> **WHAT THE TASK REQUIRES**:
Below are the records; copy every line in them that holds the string "aides".

> **RECORDED DATA**:
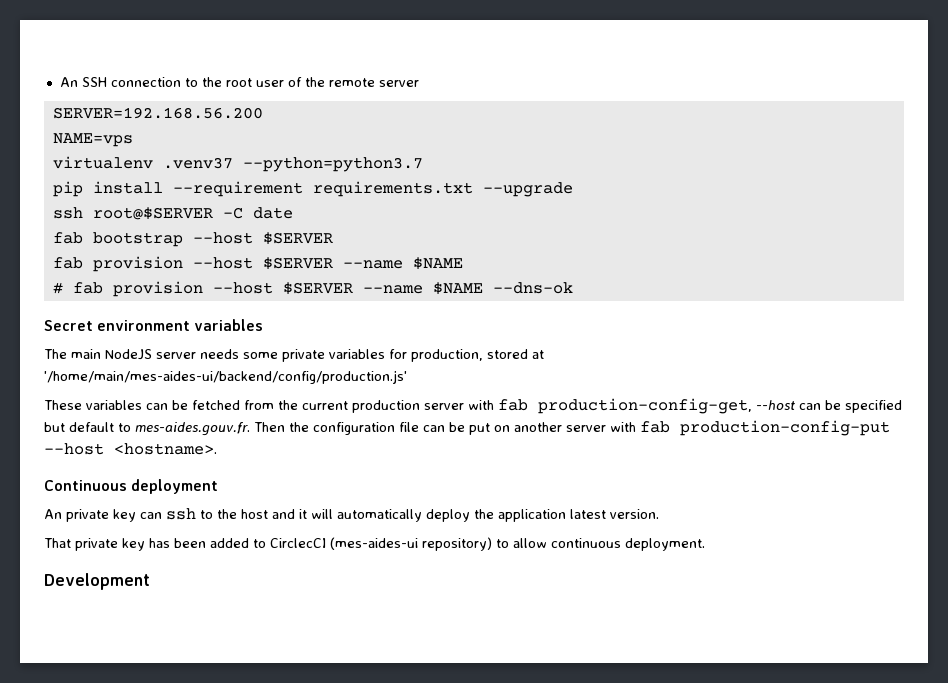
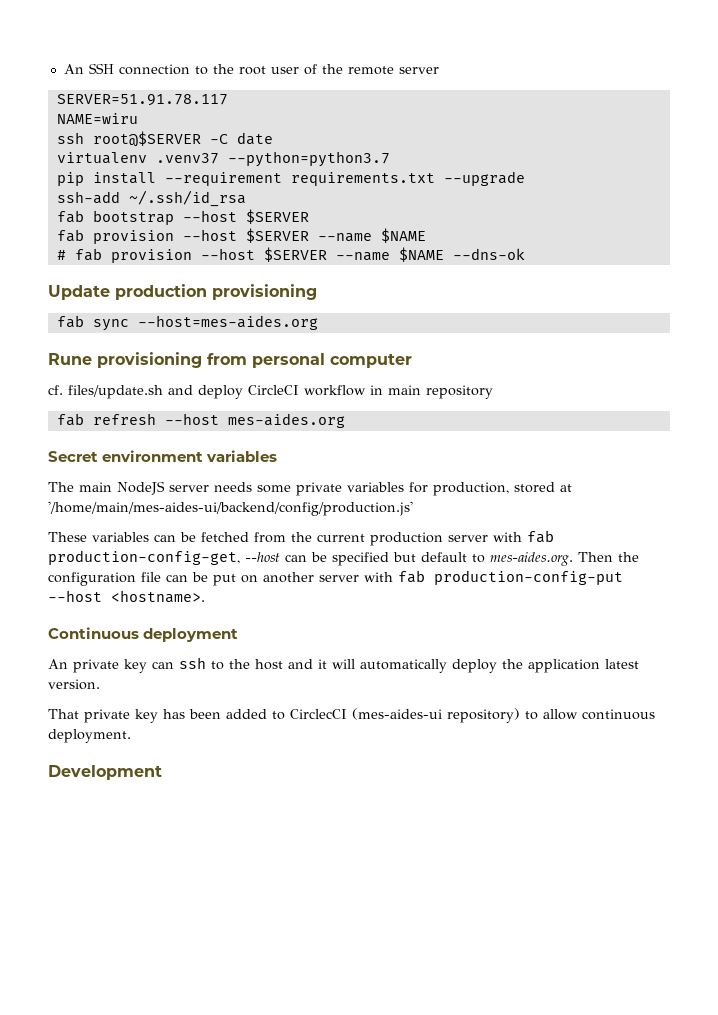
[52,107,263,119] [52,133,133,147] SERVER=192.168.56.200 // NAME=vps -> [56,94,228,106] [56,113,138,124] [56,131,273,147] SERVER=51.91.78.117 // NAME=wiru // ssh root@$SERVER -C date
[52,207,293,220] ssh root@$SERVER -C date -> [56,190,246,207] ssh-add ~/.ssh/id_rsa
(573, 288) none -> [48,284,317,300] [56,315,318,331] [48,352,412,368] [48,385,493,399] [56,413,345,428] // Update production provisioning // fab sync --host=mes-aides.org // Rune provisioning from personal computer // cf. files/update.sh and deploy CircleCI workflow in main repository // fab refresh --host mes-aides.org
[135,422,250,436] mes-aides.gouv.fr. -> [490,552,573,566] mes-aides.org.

--

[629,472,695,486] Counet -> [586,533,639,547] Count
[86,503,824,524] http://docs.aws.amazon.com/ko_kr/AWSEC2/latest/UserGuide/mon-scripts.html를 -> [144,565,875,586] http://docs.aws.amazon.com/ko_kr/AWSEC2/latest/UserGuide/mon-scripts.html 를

> **OUTPUT BELOW**:
(573, 288) none -> [48,284,317,300] [56,315,318,331] [48,352,412,368] [48,385,493,399] [56,413,345,428] // Update production provisioning // fab sync --host=mes-aides.org // Rune provisioning from personal computer // cf. files/update.sh and deploy CircleCI workflow in main repository // fab refresh --host mes-aides.org
[135,422,250,436] mes-aides.gouv.fr. -> [490,552,573,566] mes-aides.org.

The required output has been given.